===== Extracted material

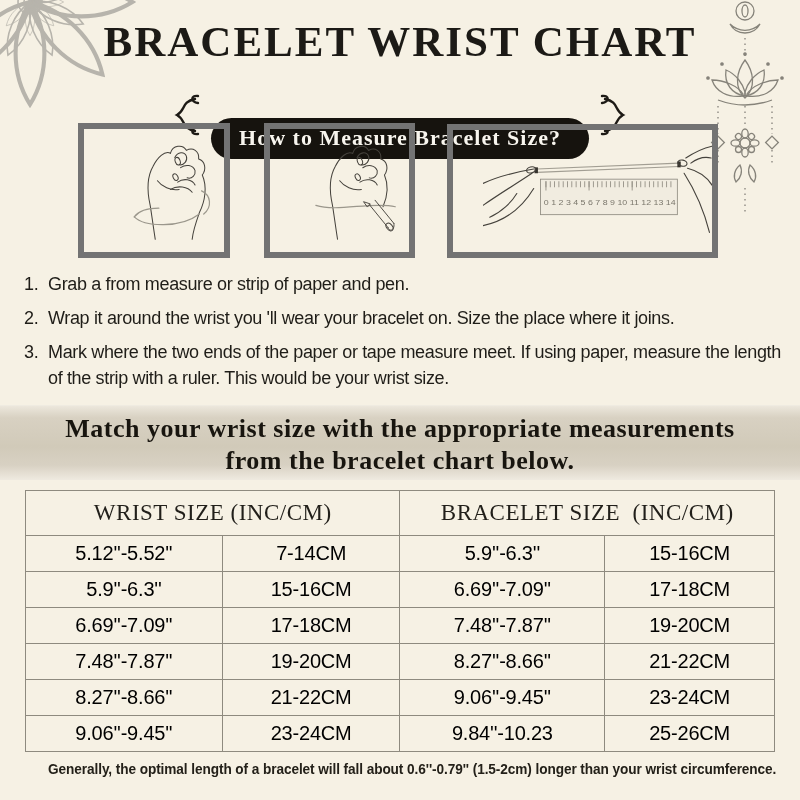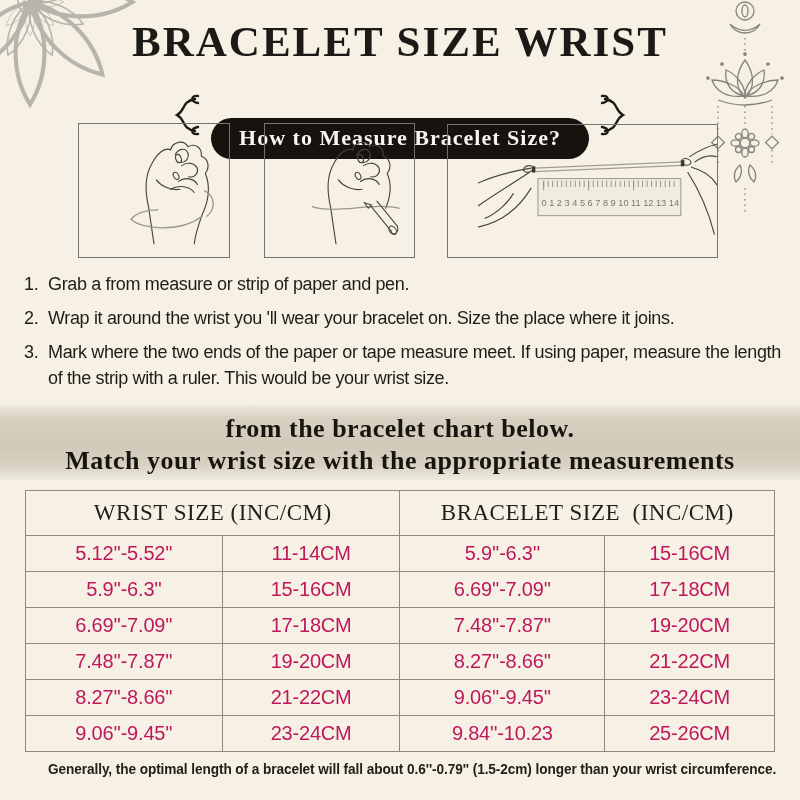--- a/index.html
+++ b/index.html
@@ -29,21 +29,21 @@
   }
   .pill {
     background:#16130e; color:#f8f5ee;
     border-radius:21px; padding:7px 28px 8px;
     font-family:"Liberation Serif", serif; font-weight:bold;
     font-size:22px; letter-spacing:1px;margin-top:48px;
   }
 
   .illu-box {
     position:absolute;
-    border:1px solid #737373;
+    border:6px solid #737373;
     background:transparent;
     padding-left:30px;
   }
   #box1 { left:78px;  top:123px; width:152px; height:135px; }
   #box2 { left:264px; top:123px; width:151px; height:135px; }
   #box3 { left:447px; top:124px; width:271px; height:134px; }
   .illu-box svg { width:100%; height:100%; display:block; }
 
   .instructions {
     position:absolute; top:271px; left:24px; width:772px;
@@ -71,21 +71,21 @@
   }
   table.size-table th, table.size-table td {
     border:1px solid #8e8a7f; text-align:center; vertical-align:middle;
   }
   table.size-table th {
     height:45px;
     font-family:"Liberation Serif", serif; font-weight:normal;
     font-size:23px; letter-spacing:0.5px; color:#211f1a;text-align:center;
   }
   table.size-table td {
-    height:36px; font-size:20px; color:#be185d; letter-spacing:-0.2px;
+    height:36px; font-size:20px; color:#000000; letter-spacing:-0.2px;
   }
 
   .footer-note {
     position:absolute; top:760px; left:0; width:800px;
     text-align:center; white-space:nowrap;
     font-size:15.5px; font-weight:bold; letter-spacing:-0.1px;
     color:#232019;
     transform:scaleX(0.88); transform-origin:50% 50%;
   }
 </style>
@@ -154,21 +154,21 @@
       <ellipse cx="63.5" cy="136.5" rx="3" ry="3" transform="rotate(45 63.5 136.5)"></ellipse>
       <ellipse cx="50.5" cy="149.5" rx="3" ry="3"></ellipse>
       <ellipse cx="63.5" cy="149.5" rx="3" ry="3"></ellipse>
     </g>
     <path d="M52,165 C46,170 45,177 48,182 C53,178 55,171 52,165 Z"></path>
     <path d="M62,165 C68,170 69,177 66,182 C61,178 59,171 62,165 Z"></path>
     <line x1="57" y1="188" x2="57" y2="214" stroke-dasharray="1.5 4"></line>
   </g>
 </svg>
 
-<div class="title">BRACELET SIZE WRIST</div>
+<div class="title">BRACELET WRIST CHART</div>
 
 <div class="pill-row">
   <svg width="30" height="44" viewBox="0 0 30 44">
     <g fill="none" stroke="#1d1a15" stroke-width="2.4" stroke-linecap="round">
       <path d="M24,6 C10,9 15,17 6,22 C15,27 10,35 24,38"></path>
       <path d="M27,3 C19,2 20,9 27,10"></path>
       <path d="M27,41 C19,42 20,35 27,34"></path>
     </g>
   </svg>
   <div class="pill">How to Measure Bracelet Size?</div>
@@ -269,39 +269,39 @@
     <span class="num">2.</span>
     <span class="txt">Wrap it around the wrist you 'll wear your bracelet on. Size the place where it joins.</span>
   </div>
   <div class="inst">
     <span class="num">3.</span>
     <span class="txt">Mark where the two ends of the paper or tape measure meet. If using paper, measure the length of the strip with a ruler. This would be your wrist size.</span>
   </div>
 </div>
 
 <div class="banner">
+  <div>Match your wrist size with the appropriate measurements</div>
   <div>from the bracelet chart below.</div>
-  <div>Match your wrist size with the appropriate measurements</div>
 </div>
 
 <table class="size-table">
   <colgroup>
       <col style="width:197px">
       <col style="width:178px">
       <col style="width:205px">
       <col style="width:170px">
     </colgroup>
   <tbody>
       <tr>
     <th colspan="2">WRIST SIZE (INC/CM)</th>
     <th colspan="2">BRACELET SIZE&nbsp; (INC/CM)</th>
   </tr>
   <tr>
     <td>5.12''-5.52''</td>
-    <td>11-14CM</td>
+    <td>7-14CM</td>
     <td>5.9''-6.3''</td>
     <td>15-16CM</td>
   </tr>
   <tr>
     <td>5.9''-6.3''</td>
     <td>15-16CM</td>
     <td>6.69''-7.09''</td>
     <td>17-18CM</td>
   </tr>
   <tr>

==========
===== Extracted material

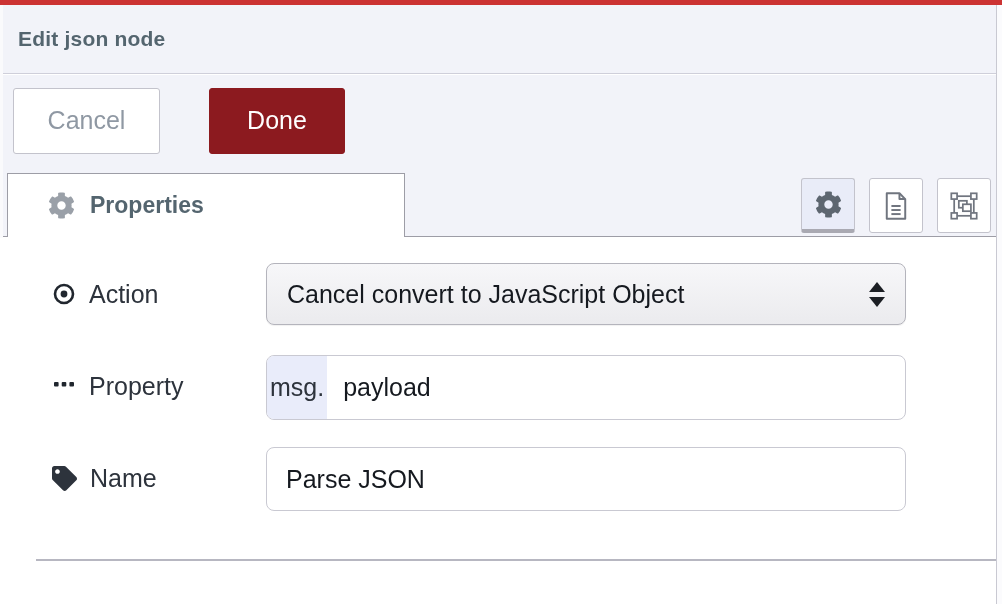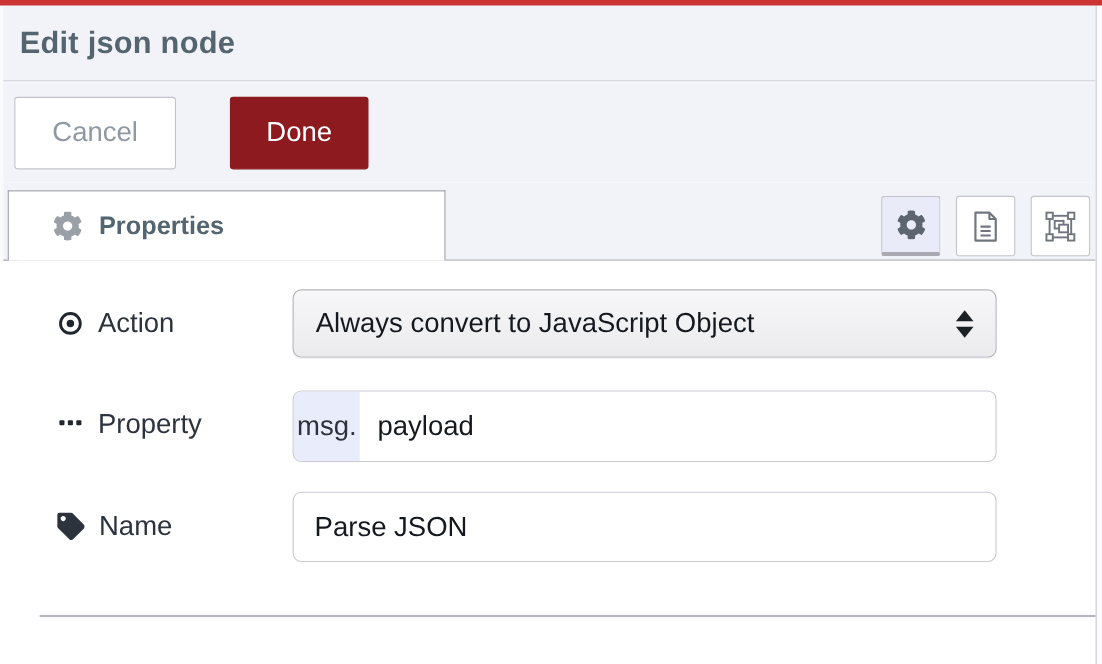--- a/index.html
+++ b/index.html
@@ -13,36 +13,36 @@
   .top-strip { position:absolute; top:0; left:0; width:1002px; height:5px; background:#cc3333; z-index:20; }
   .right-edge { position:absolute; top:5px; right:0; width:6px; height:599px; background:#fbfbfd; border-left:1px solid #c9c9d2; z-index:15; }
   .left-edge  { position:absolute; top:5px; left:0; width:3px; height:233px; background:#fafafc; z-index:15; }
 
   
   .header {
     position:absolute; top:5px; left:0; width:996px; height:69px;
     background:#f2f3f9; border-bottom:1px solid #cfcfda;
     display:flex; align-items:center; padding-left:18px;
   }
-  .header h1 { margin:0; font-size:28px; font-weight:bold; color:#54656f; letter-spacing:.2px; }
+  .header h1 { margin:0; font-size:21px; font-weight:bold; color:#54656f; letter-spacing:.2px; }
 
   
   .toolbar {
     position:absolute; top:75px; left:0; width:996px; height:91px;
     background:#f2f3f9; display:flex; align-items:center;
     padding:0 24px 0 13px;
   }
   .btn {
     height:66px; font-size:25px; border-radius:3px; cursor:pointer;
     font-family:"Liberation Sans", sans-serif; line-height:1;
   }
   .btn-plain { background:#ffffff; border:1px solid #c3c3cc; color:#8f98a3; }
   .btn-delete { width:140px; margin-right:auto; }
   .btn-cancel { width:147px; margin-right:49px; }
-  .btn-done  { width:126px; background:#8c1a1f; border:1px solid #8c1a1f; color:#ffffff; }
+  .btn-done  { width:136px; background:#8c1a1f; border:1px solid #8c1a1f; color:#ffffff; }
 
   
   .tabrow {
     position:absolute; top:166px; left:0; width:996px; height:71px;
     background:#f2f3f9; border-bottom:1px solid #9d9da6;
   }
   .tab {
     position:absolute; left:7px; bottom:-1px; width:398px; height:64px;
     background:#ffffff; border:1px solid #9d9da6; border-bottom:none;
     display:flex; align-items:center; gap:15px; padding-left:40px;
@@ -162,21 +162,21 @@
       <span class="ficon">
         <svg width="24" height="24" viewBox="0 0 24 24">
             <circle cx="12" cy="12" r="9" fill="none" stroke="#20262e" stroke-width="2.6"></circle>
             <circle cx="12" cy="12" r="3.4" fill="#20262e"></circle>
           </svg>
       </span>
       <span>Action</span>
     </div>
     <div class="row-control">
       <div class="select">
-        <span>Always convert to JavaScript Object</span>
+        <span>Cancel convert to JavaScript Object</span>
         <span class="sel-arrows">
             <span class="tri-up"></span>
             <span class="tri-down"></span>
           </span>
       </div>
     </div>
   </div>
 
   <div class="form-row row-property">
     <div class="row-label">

==========

● Problem
Every line above in which the word "radius" occurs is to be copied.

● Task answer
     border-radius:21px; padding:7px 28px 8px;
     height:66px; font-size:25px; border-radius:3px; cursor:pointer;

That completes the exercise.